**Available data**
##########
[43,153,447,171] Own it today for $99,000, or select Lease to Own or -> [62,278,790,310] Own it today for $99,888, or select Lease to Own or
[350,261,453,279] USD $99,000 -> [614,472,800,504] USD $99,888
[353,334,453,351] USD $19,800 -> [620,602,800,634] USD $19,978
##########
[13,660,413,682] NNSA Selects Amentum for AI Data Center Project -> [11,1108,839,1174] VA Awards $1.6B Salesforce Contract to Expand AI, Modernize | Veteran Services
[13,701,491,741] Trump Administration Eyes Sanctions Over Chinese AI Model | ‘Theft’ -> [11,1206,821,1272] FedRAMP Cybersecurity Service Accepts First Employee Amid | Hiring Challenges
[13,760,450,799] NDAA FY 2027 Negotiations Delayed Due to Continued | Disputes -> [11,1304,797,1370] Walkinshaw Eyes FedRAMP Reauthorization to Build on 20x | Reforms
##########
**What is needed**
Scan the entries above for the word "FedRAMP", then copy every line in which it occurs.

**Written reply**
[13,701,491,741] Trump Administration Eyes Sanctions Over Chinese AI Model | ‘Theft’ -> [11,1206,821,1272] FedRAMP Cybersecurity Service Accepts First Employee Amid | Hiring Challenges
[13,760,450,799] NDAA FY 2027 Negotiations Delayed Due to Continued | Disputes -> [11,1304,797,1370] Walkinshaw Eyes FedRAMP Reauthorization to Build on 20x | Reforms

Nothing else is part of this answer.